* _Exercise brief_
Word for word, copy every line of the data.

* _Content revision data_
- - - - -
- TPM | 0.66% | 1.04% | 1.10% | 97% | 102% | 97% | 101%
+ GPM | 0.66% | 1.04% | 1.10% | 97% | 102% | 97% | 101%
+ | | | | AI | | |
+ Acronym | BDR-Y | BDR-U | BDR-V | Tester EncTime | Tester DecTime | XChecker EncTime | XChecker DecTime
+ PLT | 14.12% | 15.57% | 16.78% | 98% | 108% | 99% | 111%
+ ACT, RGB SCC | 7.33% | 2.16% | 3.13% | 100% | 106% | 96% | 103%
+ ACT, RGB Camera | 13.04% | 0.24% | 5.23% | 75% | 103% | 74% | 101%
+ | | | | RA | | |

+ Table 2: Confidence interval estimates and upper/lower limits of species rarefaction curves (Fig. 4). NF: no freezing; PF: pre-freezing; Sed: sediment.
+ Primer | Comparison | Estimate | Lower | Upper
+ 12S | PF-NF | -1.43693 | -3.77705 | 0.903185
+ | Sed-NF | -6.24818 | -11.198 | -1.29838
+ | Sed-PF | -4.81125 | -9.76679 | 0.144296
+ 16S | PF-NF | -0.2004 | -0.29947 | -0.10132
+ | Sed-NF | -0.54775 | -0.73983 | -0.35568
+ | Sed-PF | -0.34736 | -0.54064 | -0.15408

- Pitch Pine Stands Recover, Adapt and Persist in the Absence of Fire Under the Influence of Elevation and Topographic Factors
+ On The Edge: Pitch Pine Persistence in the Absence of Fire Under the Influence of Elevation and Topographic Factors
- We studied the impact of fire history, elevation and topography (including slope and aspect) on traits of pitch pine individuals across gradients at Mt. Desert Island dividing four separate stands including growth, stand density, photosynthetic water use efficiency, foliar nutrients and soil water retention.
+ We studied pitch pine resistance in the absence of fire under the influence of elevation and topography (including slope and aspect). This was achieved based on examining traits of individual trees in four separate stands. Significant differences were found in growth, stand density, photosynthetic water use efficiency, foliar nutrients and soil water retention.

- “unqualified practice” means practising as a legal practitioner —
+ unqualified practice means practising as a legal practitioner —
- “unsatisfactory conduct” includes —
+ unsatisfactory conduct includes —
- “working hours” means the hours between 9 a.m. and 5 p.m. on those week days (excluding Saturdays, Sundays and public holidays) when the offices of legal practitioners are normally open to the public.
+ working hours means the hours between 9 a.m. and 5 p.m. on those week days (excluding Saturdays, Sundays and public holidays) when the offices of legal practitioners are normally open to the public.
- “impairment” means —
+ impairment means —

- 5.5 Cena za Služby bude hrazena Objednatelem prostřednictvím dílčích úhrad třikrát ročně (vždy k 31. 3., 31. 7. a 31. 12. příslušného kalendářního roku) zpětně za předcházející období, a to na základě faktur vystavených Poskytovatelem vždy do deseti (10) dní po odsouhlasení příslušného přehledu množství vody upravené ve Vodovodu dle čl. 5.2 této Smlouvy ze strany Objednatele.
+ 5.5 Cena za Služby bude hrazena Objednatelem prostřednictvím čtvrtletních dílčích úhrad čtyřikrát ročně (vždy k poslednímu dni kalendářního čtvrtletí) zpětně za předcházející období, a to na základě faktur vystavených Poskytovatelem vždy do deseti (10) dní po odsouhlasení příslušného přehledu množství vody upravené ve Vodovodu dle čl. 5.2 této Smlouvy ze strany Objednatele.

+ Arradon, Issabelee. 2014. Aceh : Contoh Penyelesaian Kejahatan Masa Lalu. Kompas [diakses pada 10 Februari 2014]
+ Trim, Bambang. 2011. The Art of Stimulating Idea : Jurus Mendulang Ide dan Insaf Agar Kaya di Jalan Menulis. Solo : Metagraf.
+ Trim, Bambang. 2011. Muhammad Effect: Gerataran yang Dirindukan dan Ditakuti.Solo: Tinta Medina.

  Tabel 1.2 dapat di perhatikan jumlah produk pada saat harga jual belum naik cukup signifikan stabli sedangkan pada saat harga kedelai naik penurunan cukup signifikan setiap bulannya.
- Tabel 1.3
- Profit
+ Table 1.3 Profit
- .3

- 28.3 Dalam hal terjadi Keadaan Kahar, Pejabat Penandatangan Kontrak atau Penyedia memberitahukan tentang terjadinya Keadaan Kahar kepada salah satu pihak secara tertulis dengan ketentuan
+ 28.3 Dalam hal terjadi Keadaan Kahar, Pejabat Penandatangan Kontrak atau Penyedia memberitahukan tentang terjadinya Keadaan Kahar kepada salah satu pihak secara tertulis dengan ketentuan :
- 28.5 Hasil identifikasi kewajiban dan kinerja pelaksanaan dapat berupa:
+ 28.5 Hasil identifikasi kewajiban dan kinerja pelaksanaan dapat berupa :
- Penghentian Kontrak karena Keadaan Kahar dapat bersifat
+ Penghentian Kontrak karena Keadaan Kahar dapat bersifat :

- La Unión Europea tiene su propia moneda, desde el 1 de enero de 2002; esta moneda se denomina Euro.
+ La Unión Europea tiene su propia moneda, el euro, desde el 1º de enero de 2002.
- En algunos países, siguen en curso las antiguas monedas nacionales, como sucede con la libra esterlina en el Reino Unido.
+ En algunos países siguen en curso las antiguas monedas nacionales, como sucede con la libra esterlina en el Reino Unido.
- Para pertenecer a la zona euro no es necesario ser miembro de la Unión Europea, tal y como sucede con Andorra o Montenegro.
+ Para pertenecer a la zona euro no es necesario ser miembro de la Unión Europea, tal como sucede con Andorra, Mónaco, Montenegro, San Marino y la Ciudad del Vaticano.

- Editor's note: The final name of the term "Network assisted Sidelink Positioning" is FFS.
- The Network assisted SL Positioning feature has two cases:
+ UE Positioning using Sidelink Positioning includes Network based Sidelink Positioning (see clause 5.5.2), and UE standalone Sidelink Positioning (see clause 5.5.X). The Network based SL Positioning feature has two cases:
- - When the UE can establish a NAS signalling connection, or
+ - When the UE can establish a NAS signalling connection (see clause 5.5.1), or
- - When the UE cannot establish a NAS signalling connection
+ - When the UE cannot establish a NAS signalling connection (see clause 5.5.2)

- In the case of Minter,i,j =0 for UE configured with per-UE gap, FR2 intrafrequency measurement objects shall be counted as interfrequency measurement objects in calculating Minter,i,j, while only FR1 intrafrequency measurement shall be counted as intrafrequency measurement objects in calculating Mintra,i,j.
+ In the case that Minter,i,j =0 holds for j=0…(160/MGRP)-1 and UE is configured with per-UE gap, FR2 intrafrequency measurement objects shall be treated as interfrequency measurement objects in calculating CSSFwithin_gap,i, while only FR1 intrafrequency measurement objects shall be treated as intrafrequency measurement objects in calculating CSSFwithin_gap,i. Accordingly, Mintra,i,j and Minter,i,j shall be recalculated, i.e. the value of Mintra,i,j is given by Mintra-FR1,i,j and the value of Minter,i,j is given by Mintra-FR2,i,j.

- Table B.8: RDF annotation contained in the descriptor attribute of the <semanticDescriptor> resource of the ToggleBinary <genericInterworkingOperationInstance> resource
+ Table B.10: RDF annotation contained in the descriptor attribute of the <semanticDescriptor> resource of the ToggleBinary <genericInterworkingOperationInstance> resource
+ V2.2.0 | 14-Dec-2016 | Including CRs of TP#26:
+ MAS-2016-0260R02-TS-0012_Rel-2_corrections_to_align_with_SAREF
- - - - -
* _Exercise output_
- TPM | 0.66% | 1.04% | 1.10% | 97% | 102% | 97% | 101%
+ GPM | 0.66% | 1.04% | 1.10% | 97% | 102% | 97% | 101%
+ | | | | AI | | |
+ Acronym | BDR-Y | BDR-U | BDR-V | Tester EncTime | Tester DecTime | XChecker EncTime | XChecker DecTime
+ PLT | 14.12% | 15.57% | 16.78% | 98% | 108% | 99% | 111%
+ ACT, RGB SCC | 7.33% | 2.16% | 3.13% | 100% | 106% | 96% | 103%
+ ACT, RGB Camera | 13.04% | 0.24% | 5.23% | 75% | 103% | 74% | 101%
+ | | | | RA | | |

+ Table 2: Confidence interval estimates and upper/lower limits of species rarefaction curves (Fig. 4). NF: no freezing; PF: pre-freezing; Sed: sediment.
+ Primer | Comparison | Estimate | Lower | Upper
+ 12S | PF-NF | -1.43693 | -3.77705 | 0.903185
+ | Sed-NF | -6.24818 | -11.198 | -1.29838
+ | Sed-PF | -4.81125 | -9.76679 | 0.144296
+ 16S | PF-NF | -0.2004 | -0.29947 | -0.10132
+ | Sed-NF | -0.54775 | -0.73983 | -0.35568
+ | Sed-PF | -0.34736 | -0.54064 | -0.15408

- Pitch Pine Stands Recover, Adapt and Persist in the Absence of Fire Under the Influence of Elevation and Topographic Factors
+ On The Edge: Pitch Pine Persistence in the Absence of Fire Under the Influence of Elevation and Topographic Factors
- We studied the impact of fire history, elevation and topography (including slope and aspect) on traits of pitch pine individuals across gradients at Mt. Desert Island dividing four separate stands including growth, stand density, photosynthetic water use efficiency, foliar nutrients and soil water retention.
+ We studied pitch pine resistance in the absence of fire under the influence of elevation and topography (including slope and aspect). This was achieved based on examining traits of individual trees in four separate stands. Significant differences were found in growth, stand density, photosynthetic water use efficiency, foliar nutrients and soil water retention.

- “unqualified practice” means practising as a legal practitioner —
+ unqualified practice means practising as a legal practitioner —
- “unsatisfactory conduct” includes —
+ unsatisfactory conduct includes —
- “working hours” means the hours between 9 a.m. and 5 p.m. on those week days (excluding Saturdays, Sundays and public holidays) when the offices of legal practitioners are normally open to the public.
+ working hours means the hours between 9 a.m. and 5 p.m. on those week days (excluding Saturdays, Sundays and public holidays) when the offices of legal practitioners are normally open to the public.
- “impairment” means —
+ impairment means —

- 5.5 Cena za Služby bude hrazena Objednatelem prostřednictvím dílčích úhrad třikrát ročně (vždy k 31. 3., 31. 7. a 31. 12. příslušného kalendářního roku) zpětně za předcházející období, a to na základě faktur vystavených Poskytovatelem vždy do deseti (10) dní po odsouhlasení příslušného přehledu množství vody upravené ve Vodovodu dle čl. 5.2 této Smlouvy ze strany Objednatele.
+ 5.5 Cena za Služby bude hrazena Objednatelem prostřednictvím čtvrtletních dílčích úhrad čtyřikrát ročně (vždy k poslednímu dni kalendářního čtvrtletí) zpětně za předcházející období, a to na základě faktur vystavených Poskytovatelem vždy do deseti (10) dní po odsouhlasení příslušného přehledu množství vody upravené ve Vodovodu dle čl. 5.2 této Smlouvy ze strany Objednatele.

+ Arradon, Issabelee. 2014. Aceh : Contoh Penyelesaian Kejahatan Masa Lalu. Kompas [diakses pada 10 Februari 2014]
+ Trim, Bambang. 2011. The Art of Stimulating Idea : Jurus Mendulang Ide dan Insaf Agar Kaya di Jalan Menulis. Solo : Metagraf.
+ Trim, Bambang. 2011. Muhammad Effect: Gerataran yang Dirindukan dan Ditakuti.Solo: Tinta Medina.

  Tabel 1.2 dapat di perhatikan jumlah produk pada saat harga jual belum naik cukup signifikan stabli sedangkan pada saat harga kedelai naik penurunan cukup signifikan setiap bulannya.
- Tabel 1.3
- Profit
+ Table 1.3 Profit
- .3

- 28.3 Dalam hal terjadi Keadaan Kahar, Pejabat Penandatangan Kontrak atau Penyedia memberitahukan tentang terjadinya Keadaan Kahar kepada salah satu pihak secara tertulis dengan ketentuan
+ 28.3 Dalam hal terjadi Keadaan Kahar, Pejabat Penandatangan Kontrak atau Penyedia memberitahukan tentang terjadinya Keadaan Kahar kepada salah satu pihak secara tertulis dengan ketentuan :
- 28.5 Hasil identifikasi kewajiban dan kinerja pelaksanaan dapat berupa:
+ 28.5 Hasil identifikasi kewajiban dan kinerja pelaksanaan dapat berupa :
- Penghentian Kontrak karena Keadaan Kahar dapat bersifat
+ Penghentian Kontrak karena Keadaan Kahar dapat bersifat :

- La Unión Europea tiene su propia moneda, desde el 1 de enero de 2002; esta moneda se denomina Euro.
+ La Unión Europea tiene su propia moneda, el euro, desde el 1º de enero de 2002.
- En algunos países, siguen en curso las antiguas monedas nacionales, como sucede con la libra esterlina en el Reino Unido.
+ En algunos países siguen en curso las antiguas monedas nacionales, como sucede con la libra esterlina en el Reino Unido.
- Para pertenecer a la zona euro no es necesario ser miembro de la Unión Europea, tal y como sucede con Andorra o Montenegro.
+ Para pertenecer a la zona euro no es necesario ser miembro de la Unión Europea, tal como sucede con Andorra, Mónaco, Montenegro, San Marino y la Ciudad del Vaticano.

- Editor's note: The final name of the term "Network assisted Sidelink Positioning" is FFS.
- The Network assisted SL Positioning feature has two cases:
+ UE Positioning using Sidelink Positioning includes Network based Sidelink Positioning (see clause 5.5.2), and UE standalone Sidelink Positioning (see clause 5.5.X). The Network based SL Positioning feature has two cases:
- - When the UE can establish a NAS signalling connection, or
+ - When the UE can establish a NAS signalling connection (see clause 5.5.1), or
- - When the UE cannot establish a NAS signalling connection
+ - When the UE cannot establish a NAS signalling connection (see clause 5.5.2)

- In the case of Minter,i,j =0 for UE configured with per-UE gap, FR2 intrafrequency measurement objects shall be counted as interfrequency measurement objects in calculating Minter,i,j, while only FR1 intrafrequency measurement shall be counted as intrafrequency measurement objects in calculating Mintra,i,j.
+ In the case that Minter,i,j =0 holds for j=0…(160/MGRP)-1 and UE is configured with per-UE gap, FR2 intrafrequency measurement objects shall be treated as interfrequency measurement objects in calculating CSSFwithin_gap,i, while only FR1 intrafrequency measurement objects shall be treated as intrafrequency measurement objects in calculating CSSFwithin_gap,i. Accordingly, Mintra,i,j and Minter,i,j shall be recalculated, i.e. the value of Mintra,i,j is given by Mintra-FR1,i,j and the value of Minter,i,j is given by Mintra-FR2,i,j.

- Table B.8: RDF annotation contained in the descriptor attribute of the <semanticDescriptor> resource of the ToggleBinary <genericInterworkingOperationInstance> resource
+ Table B.10: RDF annotation contained in the descriptor attribute of the <semanticDescriptor> resource of the ToggleBinary <genericInterworkingOperationInstance> resource
+ V2.2.0 | 14-Dec-2016 | Including CRs of TP#26:
+ MAS-2016-0260R02-TS-0012_Rel-2_corrections_to_align_with_SAREF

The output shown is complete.